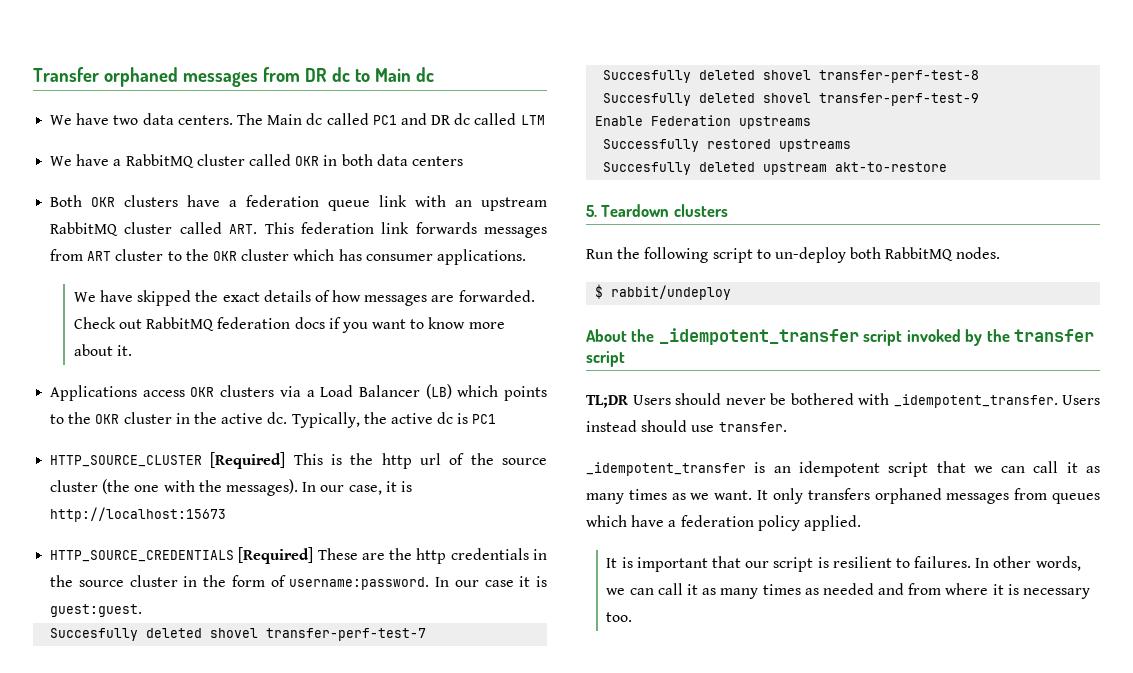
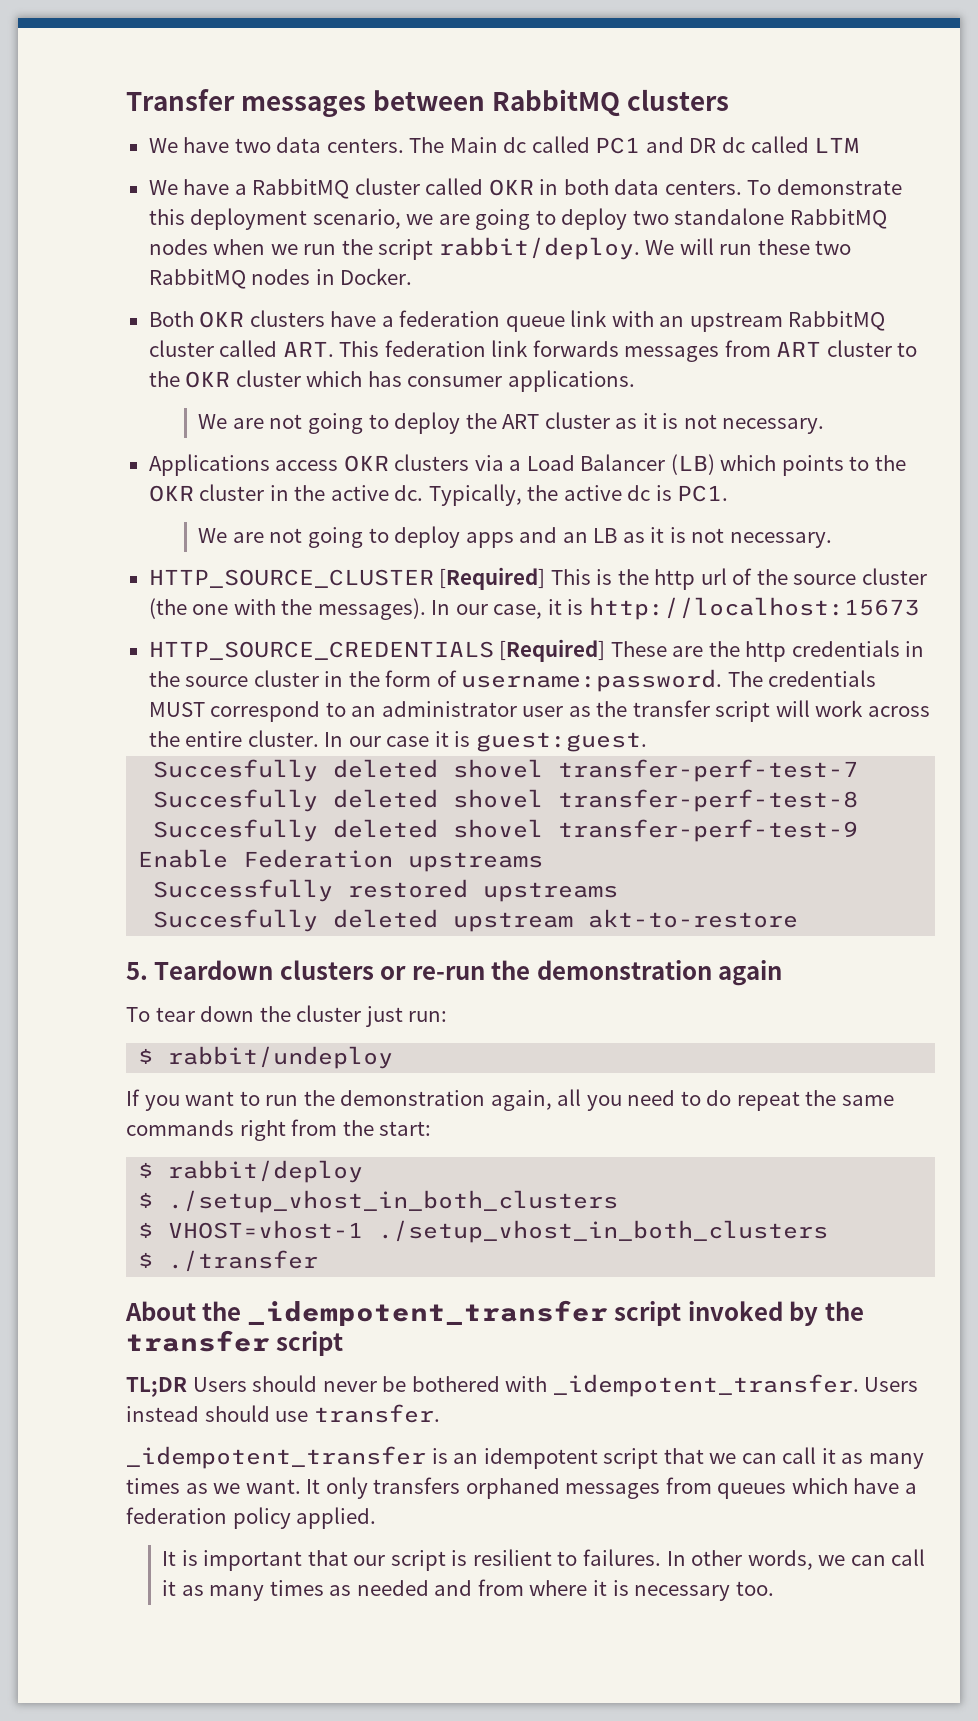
- Transfer orphaned messages from DR dc to Main dc
+ Transfer messages between RabbitMQ clusters
- We have a RabbitMQ cluster called OKR in both data centers
+ We have a RabbitMQ cluster called OKR in both data centers. To demonstrate this deployment scenario, we are going to deploy two standalone RabbitMQ nodes when we run the script rabbit/deploy. We will run these two RabbitMQ nodes in Docker.
- We have skipped the exact details of how messages are forwarded. Check out RabbitMQ federation docs if you want to know more about it.
+ We are not going to deploy the ART cluster as it is not necessary.
- Typically, the active dc is PC1
+ Typically, the active dc is PC1.
+ We are not going to deploy apps and an LB as it is not necessary.
+ The credentials MUST correspond to an administrator user as the transfer script will work across the entire cluster.
- 5. Teardown clusters
- Run the following script to un-deploy both RabbitMQ nodes.
+ 5. Teardown clusters or re-run the demonstration again
+ To tear down the cluster just run:
  $ rabbit/undeploy
+ If you want to run the demonstration again, all you need to do repeat the same commands right from the start:
+ $ rabbit/deploy
+ $ ./setup_vhost_in_both_clusters
+ $ VHOST=vhost-1 ./setup_vhost_in_both_clusters
+ $ ./transfer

:: EXERCISE AIM ::
A word-for-word copy of every entry, with the pictures left out, is the required answer.

:: ANSWER SPACE ::
- Transfer orphaned messages from DR dc to Main dc
+ Transfer messages between RabbitMQ clusters
- We have a RabbitMQ cluster called OKR in both data centers
+ We have a RabbitMQ cluster called OKR in both data centers. To demonstrate this deployment scenario, we are going to deploy two standalone RabbitMQ nodes when we run the script rabbit/deploy. We will run these two RabbitMQ nodes in Docker.
- We have skipped the exact details of how messages are forwarded. Check out RabbitMQ federation docs if you want to know more about it.
+ We are not going to deploy the ART cluster as it is not necessary.
- Typically, the active dc is PC1
+ Typically, the active dc is PC1.
+ We are not going to deploy apps and an LB as it is not necessary.
+ The credentials MUST correspond to an administrator user as the transfer script will work across the entire cluster.
- 5. Teardown clusters
- Run the following script to un-deploy both RabbitMQ nodes.
+ 5. Teardown clusters or re-run the demonstration again
+ To tear down the cluster just run:
  $ rabbit/undeploy
+ If you want to run the demonstration again, all you need to do repeat the same commands right from the start:
+ $ rabbit/deploy
+ $ ./setup_vhost_in_both_clusters
+ $ VHOST=vhost-1 ./setup_vhost_in_both_clusters
+ $ ./transfer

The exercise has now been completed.